EXERCISE OBJECTIVE:
Pictures should be left out when the listing below is repeated word for word.

########

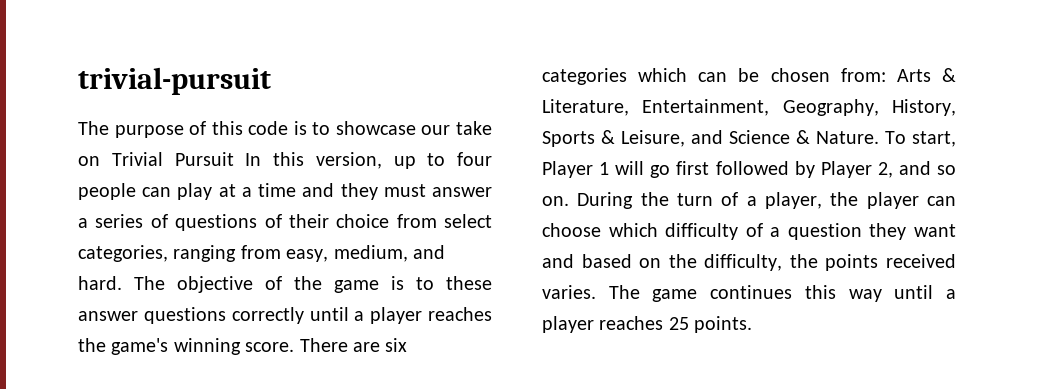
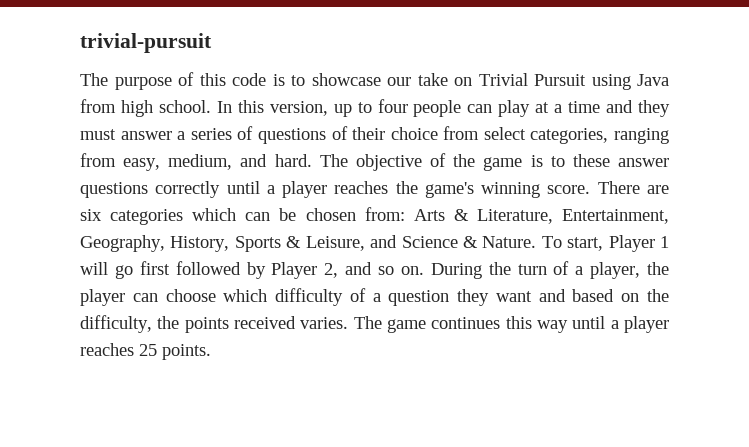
(234, 159) none -> [591,74,669,90] [80,99,211,117] using Java from high school.

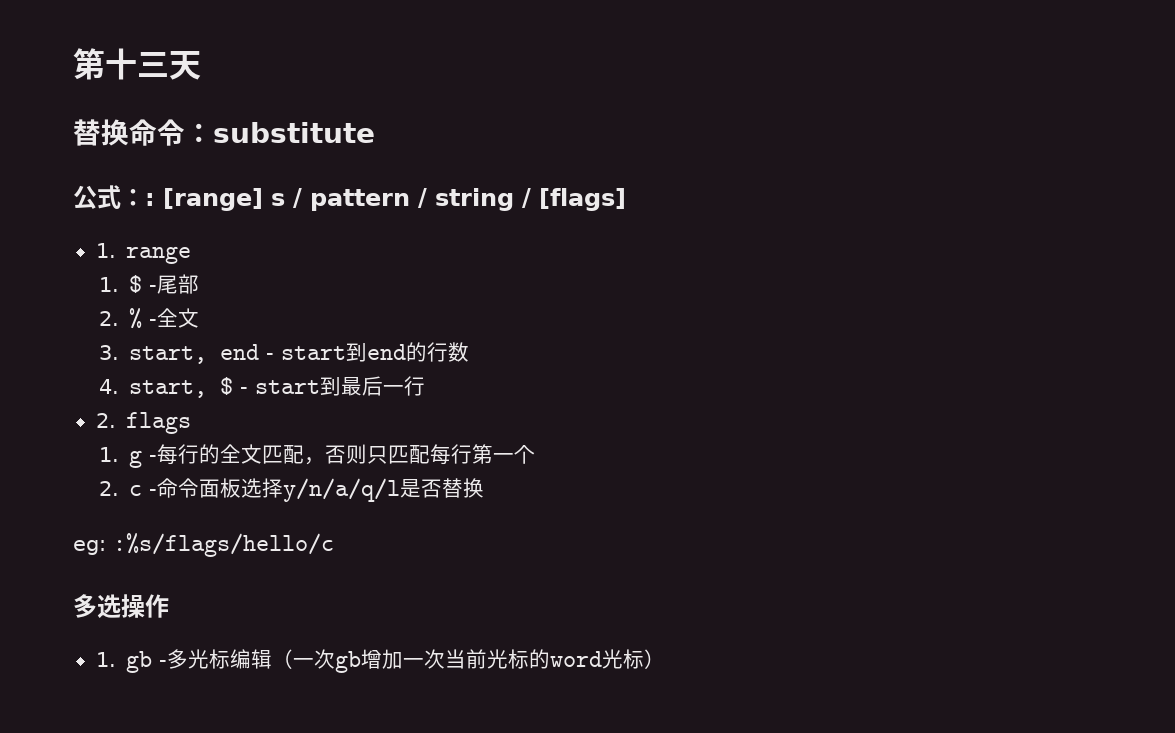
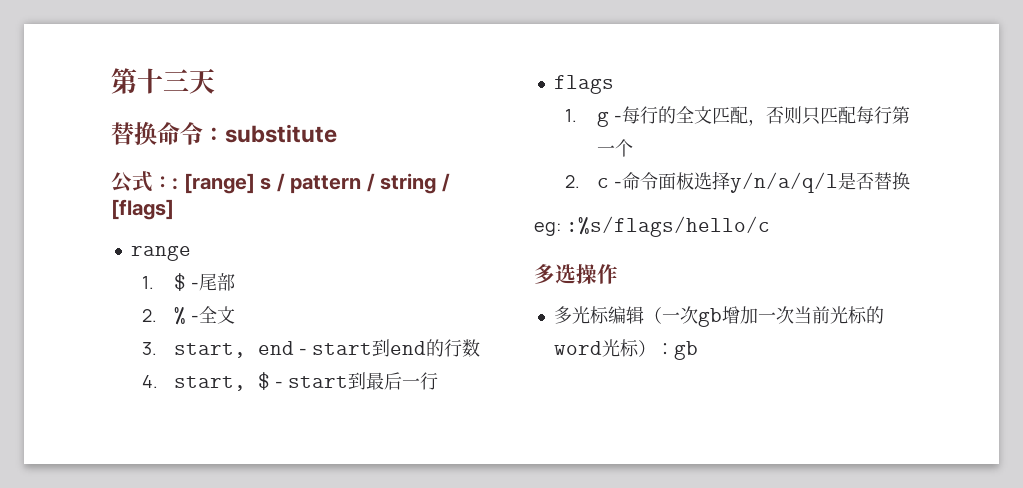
[95,243,116,258] 1. -> (174, 209) none
[95,413,116,428] 2. -> (438, 381) none
[95,651,167,673] 1. gb - -> (618, 274) none
(665, 659) none -> [655,341,698,360] ：gb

########

RESPONSE AREA:
(234, 159) none -> [591,74,669,90] [80,99,211,117] using Java from high school.

[95,243,116,258] 1. -> (174, 209) none
[95,413,116,428] 2. -> (438, 381) none
[95,651,167,673] 1. gb - -> (618, 274) none
(665, 659) none -> [655,341,698,360] ：gb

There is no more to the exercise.